Records from a collection
:::::
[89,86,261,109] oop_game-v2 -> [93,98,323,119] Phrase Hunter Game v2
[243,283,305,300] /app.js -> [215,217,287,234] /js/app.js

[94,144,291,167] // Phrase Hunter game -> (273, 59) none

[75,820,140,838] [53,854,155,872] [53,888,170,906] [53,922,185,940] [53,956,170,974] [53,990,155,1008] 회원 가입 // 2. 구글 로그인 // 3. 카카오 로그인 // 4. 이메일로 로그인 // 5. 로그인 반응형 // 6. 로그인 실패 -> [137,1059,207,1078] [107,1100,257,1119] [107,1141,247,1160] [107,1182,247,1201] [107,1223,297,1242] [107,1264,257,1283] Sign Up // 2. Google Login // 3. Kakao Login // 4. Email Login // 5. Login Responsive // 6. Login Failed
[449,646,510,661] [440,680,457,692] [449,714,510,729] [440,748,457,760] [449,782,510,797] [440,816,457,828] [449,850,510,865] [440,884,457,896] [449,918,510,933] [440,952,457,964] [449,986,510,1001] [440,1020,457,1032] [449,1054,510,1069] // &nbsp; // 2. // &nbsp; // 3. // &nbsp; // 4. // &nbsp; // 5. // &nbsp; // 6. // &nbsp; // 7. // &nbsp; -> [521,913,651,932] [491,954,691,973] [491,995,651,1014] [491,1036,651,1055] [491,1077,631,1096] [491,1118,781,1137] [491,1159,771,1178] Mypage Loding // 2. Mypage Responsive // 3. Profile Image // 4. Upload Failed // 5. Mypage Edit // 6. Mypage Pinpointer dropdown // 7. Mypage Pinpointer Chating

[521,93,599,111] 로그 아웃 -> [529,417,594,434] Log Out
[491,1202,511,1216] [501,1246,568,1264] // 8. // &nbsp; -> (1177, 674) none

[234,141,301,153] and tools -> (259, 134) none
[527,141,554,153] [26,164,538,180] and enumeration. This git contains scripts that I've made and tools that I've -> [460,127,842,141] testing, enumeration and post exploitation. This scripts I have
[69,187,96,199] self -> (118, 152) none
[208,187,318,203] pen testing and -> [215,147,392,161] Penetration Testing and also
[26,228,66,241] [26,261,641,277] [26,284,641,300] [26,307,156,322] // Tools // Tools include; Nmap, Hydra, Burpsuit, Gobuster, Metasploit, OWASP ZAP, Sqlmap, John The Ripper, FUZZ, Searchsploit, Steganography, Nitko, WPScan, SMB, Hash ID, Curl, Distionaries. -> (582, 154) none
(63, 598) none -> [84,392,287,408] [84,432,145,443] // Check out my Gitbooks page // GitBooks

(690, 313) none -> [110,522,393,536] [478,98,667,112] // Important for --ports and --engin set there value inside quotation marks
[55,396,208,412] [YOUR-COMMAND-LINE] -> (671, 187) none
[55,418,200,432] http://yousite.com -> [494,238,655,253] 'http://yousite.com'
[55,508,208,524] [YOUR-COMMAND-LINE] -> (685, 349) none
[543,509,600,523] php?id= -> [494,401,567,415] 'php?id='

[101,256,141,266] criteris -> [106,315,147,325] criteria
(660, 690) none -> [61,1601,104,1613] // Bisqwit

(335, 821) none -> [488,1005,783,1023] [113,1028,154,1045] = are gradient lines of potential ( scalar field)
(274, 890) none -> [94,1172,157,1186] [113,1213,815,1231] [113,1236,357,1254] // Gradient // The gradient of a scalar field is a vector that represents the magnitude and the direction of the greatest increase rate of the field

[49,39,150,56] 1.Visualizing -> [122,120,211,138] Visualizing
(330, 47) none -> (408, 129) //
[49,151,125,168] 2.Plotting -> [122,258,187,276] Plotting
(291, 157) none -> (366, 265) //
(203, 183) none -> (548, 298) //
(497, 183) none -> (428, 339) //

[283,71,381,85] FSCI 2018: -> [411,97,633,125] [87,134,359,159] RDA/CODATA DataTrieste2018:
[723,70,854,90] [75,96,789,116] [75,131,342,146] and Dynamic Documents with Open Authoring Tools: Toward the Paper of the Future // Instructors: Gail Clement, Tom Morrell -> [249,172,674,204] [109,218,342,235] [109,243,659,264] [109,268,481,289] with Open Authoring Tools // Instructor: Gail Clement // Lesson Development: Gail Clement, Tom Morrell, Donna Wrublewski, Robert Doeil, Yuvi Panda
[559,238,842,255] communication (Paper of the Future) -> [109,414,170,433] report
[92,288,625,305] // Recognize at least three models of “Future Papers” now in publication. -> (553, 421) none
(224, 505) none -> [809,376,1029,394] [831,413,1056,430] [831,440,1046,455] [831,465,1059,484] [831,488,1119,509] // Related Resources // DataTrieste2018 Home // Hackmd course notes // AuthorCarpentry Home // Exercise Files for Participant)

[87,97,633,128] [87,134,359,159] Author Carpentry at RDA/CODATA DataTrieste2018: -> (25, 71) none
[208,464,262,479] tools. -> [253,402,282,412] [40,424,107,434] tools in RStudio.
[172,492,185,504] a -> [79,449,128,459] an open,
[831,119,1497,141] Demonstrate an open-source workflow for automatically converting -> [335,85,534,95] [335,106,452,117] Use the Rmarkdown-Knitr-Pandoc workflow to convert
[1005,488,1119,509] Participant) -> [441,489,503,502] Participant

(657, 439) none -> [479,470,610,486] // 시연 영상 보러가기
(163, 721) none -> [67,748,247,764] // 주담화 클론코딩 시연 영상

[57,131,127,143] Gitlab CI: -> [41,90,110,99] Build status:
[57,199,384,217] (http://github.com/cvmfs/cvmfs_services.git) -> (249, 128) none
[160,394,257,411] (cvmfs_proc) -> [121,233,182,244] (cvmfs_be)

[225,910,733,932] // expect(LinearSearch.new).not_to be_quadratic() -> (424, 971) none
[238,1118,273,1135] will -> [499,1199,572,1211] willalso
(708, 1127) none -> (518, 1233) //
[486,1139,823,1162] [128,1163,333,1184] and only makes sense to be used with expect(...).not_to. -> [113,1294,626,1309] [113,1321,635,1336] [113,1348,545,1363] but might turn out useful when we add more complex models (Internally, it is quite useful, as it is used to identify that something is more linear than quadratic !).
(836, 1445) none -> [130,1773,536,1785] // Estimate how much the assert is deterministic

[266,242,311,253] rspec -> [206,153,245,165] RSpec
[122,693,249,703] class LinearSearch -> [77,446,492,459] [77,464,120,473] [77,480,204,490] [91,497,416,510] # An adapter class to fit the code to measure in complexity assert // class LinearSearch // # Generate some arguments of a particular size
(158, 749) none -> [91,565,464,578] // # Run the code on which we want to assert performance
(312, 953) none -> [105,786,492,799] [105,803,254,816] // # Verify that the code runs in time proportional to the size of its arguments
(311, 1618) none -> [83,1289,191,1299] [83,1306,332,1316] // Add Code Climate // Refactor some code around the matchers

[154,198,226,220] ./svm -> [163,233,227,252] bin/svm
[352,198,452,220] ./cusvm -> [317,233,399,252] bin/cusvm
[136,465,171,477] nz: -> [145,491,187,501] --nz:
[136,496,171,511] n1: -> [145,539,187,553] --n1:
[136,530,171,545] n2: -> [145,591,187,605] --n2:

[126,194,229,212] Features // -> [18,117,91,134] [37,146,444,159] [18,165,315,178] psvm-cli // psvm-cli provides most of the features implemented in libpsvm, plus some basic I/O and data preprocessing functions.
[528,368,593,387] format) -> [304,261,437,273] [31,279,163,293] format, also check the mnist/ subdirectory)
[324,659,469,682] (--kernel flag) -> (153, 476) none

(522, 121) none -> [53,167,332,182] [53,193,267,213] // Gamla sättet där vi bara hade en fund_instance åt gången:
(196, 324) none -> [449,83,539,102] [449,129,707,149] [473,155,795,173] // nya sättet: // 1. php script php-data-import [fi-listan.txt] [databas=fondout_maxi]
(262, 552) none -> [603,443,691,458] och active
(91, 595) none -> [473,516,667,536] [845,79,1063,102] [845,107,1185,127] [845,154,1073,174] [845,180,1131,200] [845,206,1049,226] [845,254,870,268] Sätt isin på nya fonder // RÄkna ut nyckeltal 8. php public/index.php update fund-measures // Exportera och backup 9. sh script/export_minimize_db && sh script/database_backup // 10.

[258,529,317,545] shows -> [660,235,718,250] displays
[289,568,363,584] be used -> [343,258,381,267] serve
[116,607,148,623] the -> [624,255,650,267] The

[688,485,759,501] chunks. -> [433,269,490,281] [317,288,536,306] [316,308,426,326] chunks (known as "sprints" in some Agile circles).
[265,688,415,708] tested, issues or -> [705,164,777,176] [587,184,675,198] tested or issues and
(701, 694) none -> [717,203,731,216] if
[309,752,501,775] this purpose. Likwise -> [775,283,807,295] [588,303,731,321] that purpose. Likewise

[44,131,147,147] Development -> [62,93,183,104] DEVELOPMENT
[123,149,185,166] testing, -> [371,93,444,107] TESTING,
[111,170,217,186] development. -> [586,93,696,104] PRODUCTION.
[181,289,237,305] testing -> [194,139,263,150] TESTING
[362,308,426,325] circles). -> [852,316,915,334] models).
:::::
Task to complete: All lines from the one that contains "[44,131,147,147] Development ->" to the last line above must be given again exactly, with both included and nothing added.

Task result:
[44,131,147,147] Development -> [62,93,183,104] DEVELOPMENT
[123,149,185,166] testing, -> [371,93,444,107] TESTING,
[111,170,217,186] development. -> [586,93,696,104] PRODUCTION.
[181,289,237,305] testing -> [194,139,263,150] TESTING
[362,308,426,325] circles). -> [852,316,915,334] models).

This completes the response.